Most important testicular cancers for the boards are germ cell tumors (GCT)s
Genetic fingerprint isochromosome 12p —> think this is a GCT
Main classification is seminoma and non seminoma (most non seminomas are mixed cell and even if they have some seminoma compontent, they are considered and treated non seminomas) —> “being seminoma is special”

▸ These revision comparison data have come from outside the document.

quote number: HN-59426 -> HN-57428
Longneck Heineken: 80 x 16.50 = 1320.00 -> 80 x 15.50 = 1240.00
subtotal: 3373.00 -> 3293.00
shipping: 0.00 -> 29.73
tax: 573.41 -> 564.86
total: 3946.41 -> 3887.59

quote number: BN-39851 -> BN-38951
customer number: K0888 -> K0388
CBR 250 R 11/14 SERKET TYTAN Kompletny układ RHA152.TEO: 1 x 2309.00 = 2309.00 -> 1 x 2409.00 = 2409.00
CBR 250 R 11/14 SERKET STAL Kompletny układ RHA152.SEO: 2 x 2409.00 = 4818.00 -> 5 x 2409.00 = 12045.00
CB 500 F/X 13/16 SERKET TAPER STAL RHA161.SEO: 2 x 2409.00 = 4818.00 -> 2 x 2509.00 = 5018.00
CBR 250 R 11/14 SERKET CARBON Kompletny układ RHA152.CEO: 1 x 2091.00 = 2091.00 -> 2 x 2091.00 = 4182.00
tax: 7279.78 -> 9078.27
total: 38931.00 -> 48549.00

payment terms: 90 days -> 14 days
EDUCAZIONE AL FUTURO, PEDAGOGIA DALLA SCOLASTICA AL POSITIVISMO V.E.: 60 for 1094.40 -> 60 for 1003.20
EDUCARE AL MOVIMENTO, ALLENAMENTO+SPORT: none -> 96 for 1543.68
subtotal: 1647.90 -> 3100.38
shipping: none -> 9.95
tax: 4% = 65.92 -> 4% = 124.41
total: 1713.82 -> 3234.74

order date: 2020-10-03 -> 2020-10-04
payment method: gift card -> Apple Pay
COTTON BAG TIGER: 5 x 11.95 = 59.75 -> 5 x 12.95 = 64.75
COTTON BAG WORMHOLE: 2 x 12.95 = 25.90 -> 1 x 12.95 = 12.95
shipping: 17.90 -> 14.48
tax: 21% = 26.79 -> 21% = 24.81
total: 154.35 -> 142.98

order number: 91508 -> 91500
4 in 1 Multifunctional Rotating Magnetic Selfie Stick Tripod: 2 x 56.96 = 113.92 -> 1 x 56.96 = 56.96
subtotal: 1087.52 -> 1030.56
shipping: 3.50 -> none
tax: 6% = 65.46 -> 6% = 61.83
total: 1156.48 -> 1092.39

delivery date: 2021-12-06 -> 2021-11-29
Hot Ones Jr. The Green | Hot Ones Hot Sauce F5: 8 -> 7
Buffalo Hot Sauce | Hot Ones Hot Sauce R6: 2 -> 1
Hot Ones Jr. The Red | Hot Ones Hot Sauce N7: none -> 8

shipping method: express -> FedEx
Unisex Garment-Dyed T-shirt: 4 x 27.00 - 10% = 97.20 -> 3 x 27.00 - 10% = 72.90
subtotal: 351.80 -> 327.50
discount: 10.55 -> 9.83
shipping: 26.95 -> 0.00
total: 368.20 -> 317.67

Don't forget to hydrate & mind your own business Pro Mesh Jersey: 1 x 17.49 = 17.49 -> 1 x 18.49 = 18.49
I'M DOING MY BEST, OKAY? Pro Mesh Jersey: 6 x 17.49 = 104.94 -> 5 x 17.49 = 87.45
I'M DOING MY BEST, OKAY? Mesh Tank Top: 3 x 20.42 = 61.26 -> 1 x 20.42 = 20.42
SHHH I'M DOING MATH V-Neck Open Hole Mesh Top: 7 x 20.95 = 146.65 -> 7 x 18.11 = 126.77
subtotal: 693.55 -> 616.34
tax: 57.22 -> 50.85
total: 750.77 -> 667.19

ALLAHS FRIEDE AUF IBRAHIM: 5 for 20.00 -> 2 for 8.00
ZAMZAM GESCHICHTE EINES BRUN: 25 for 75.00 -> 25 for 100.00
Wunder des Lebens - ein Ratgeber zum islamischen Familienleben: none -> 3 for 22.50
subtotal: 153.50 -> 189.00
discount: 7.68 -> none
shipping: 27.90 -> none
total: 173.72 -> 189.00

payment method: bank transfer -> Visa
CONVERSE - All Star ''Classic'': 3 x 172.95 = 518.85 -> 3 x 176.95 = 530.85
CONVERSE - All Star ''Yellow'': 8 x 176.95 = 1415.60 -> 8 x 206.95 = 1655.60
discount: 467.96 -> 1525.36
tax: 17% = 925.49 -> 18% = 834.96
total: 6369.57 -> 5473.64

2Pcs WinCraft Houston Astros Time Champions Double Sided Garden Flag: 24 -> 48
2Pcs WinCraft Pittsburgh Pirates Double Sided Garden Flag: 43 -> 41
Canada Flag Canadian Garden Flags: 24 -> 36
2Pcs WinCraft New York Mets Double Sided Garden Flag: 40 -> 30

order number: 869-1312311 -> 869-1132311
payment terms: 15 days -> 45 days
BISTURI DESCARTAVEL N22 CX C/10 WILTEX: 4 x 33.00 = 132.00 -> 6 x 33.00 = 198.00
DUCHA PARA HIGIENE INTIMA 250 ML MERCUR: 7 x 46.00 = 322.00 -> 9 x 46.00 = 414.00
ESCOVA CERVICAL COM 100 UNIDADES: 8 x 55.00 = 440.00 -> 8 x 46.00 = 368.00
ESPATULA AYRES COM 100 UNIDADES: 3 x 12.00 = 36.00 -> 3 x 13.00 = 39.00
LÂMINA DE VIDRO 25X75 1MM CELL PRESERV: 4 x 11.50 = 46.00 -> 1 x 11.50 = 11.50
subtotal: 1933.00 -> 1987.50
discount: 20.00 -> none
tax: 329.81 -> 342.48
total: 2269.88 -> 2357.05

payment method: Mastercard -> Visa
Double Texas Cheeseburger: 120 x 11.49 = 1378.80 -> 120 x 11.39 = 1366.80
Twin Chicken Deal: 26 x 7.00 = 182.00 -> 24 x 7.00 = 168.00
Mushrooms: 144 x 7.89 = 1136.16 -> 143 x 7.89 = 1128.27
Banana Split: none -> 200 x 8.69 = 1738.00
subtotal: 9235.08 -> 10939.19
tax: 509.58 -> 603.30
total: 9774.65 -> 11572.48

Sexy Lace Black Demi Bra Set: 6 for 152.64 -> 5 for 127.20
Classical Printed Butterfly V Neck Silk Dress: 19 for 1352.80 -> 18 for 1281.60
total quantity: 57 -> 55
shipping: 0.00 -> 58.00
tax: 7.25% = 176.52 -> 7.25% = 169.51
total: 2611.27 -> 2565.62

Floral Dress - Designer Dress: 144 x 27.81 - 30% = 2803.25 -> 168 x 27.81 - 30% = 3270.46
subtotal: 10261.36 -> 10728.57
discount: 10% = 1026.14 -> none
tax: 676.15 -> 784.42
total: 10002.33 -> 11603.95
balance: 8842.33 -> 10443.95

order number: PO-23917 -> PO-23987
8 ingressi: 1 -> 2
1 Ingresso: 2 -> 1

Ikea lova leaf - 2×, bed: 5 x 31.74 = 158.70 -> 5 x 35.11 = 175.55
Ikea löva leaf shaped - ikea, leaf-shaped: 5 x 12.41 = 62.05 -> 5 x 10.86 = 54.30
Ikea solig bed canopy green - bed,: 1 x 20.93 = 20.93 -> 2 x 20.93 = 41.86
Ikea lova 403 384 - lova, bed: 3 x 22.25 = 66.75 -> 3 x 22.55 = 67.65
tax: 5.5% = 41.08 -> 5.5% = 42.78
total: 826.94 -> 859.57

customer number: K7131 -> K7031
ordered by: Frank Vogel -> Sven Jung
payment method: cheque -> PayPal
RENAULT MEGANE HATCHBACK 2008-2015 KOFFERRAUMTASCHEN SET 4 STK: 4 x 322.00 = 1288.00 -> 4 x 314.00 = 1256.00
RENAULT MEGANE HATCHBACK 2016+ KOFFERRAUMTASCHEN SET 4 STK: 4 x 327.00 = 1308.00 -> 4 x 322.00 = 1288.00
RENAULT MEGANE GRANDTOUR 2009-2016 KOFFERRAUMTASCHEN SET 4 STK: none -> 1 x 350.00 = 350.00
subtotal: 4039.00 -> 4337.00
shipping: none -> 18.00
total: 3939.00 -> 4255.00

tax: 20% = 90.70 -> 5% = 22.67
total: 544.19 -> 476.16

Subtypes of Testicular Cancer

Germ cell tumors (GCT):
- Seminoma
- Embryonal carcinoma
- Choriocarcinoma
- Yolk sac tumor
- Teratoma
- Spermatocytic tumor (previously considered seminoma but now known to be benign)
Sex cord/gonadal stromal tumors:
- Leydig cell tumors
- Steroli tumors
- Granulosa cell tumors
Lymphoma

Serum Tumor Markers

AFP —> not produced in seminoma “seminoma no alpha”, ignore levels <20, drops every week by half with treatment (residual disease if not)
B-HCG —> Any type of GCT including seminoma (seminoma usually not >1K), half life 3 days (falls every 3 days instead of every week for AFP)
- IF very high, could be choriocarcinoma with high risk of brain mets
- Can increase with marijuana use
LDH (only for staging) in non seminomas: Use for D1C1 if elevated means bad outcome

Diagnosis:

Physical exam with mass
Transscrotal US (no CT or MRI, rarely used)
Serum bHCG, AFP, LDH should be checked prior to orchiectomy
Do not biopsy testis, do orchiectomy
Sperm banking, ok after orchiectomy
Brain MRI in select patients (significantly high bHCG concerning for chorio
CT C/A/P: Typically get it prior to surgery

Brain MRI indications:

Choriocarcinoma
Significant elevation of BHCG >5K, AFP >10K
Extensive lung mets
Mets to other solid organs

Staging:

Stage I: testis, spermatic cord, scrotum

Stage II: RP LN only

Stage III: Distant mets or RP nodes + highly elevated serum tumor markers STMS

T stage: risk factor to look for lymphovascular invasion —> high risk

Stage IS: any T but persistently elevated markers post orchiectomy —> treat as stage III

Mets to lungs better prognosis than other organs and mediastinal worse
LDH >2.5 also worse prognosis than <2.5

Treatment of Testicular Cancer

Treatment of Seminomas

Stage I (SoC is orchiectomy): Surveillance (preferred), single agent carboplatin (2 cycles, lowest relapse risk 2%), radiation to RP (less popular due to side effects)
Stage II (RP lymph node metastasis):
1. Nodes <3 cm (IIA/IIB): Radiation (30-36 Gy), chemotherapy (BEPx3 or EPx4), RPLND if <2 cm
2. Nodes >3 cm (IIB/C): chemotherapy preferred (BEPx3 or EPx4) from case series and expert recs
Stage III: Chemotherapy

Treatment of Non Seminomas:

Stage I: Surveillance (preferred), one cycle of BEP x1 (here 1 rather than 2, lowest relapse rate 2%), RPLND
Stage II:
1. IIA with normal markers: RPLND, BEP x3 or EPx4, if borderline adenopathy consider surveillance or RPNLD (as long as markers not elevated as they have higher risk and may need chemo) —> if malignant LN post RPLND = give 2 cycles of EP
2. IIB/IIC or IIA with S1: BEP x3 or EP x4 —> post chemo RPLND if residual masses
1. Stage III: Chemotherapy

In general, if pN+ post orchiectomy in stage II = if >5LN or >2 cm, recommend chemotherapy 2 cycles of BEP

Disseminated Disease (Stage III)

Good risk: SoC = BEP x3 or EP x4 (Bleomycin lung toxicity is increased in >50 yo, and renal dysfunction not the best candidates for BEP = drop the B and use EP)
Intermediate to poor risk: EP not strong enough. Therefore, SoC is BEP x4 or VIP x4 (use VIP when bleomycin is contraindicated)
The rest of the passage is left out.